* About this task
Collect every line of the records below that contains the word "Patient".

* Material provided

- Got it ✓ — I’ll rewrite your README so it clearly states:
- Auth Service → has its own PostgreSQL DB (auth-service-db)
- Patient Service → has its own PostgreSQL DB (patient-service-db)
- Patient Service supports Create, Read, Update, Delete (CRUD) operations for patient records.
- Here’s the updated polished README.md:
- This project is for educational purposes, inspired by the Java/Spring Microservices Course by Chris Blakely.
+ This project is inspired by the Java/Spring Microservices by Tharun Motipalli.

* * *

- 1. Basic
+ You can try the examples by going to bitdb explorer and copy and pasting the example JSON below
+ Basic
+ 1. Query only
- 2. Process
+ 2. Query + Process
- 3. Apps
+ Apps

==

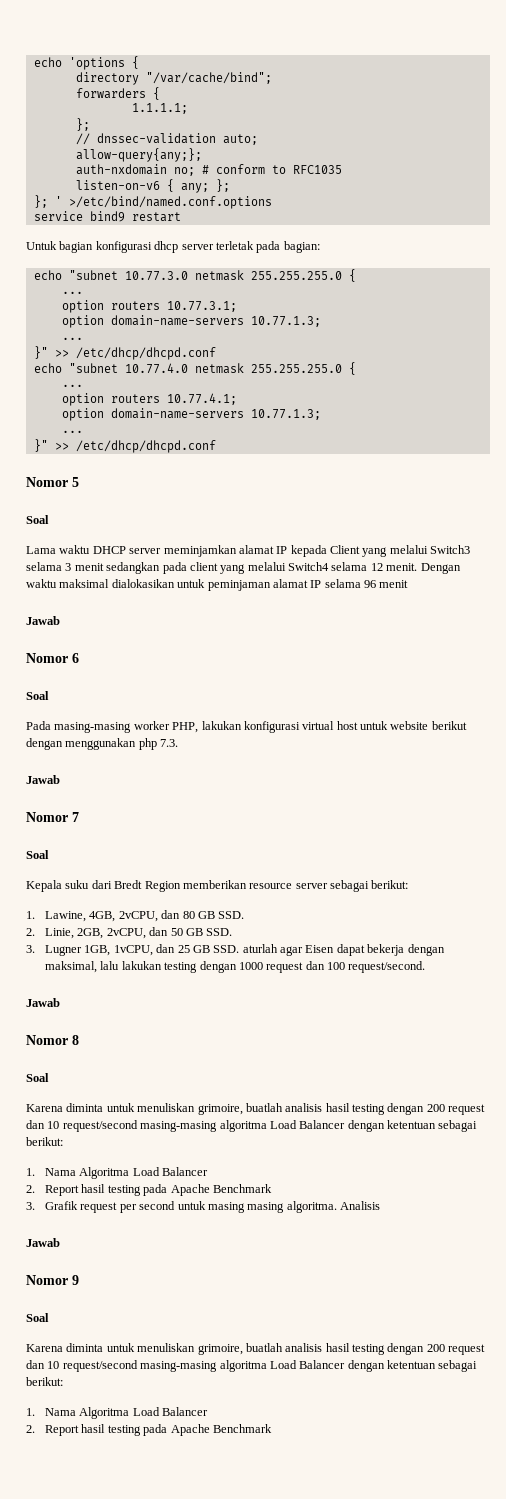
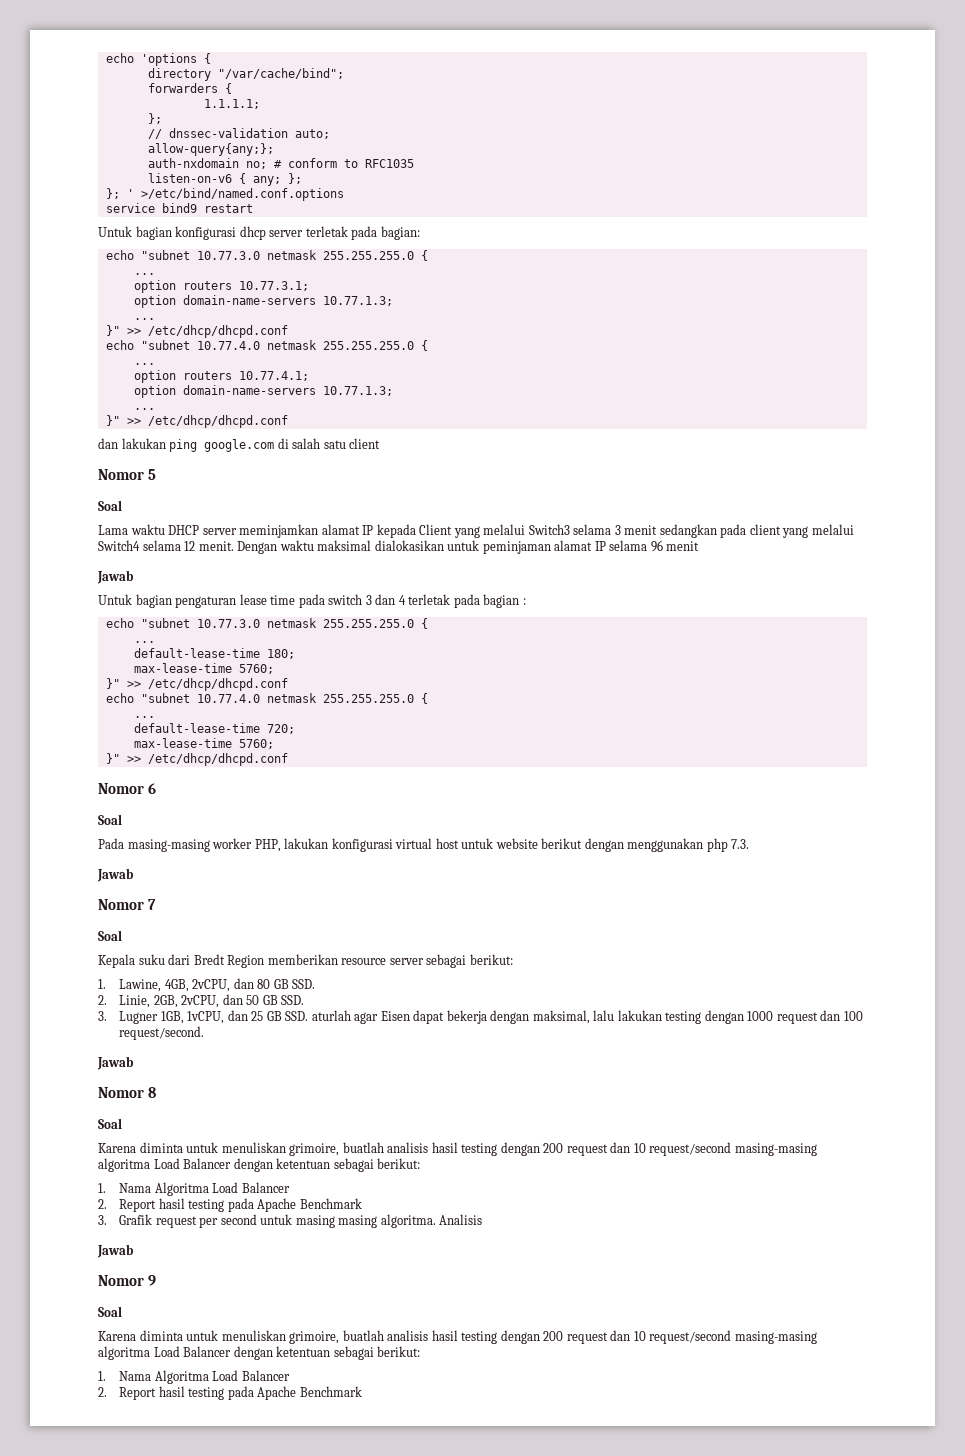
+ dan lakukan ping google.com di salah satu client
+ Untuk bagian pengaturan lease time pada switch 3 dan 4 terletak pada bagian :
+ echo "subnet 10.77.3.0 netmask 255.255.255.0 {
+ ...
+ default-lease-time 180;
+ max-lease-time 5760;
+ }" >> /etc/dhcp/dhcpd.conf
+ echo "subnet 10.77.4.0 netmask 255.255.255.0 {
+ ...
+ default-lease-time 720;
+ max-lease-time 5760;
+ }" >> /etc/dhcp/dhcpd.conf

* Answer to the problem
- Patient Service → has its own PostgreSQL DB (patient-service-db)
- Patient Service supports Create, Read, Update, Delete (CRUD) operations for patient records.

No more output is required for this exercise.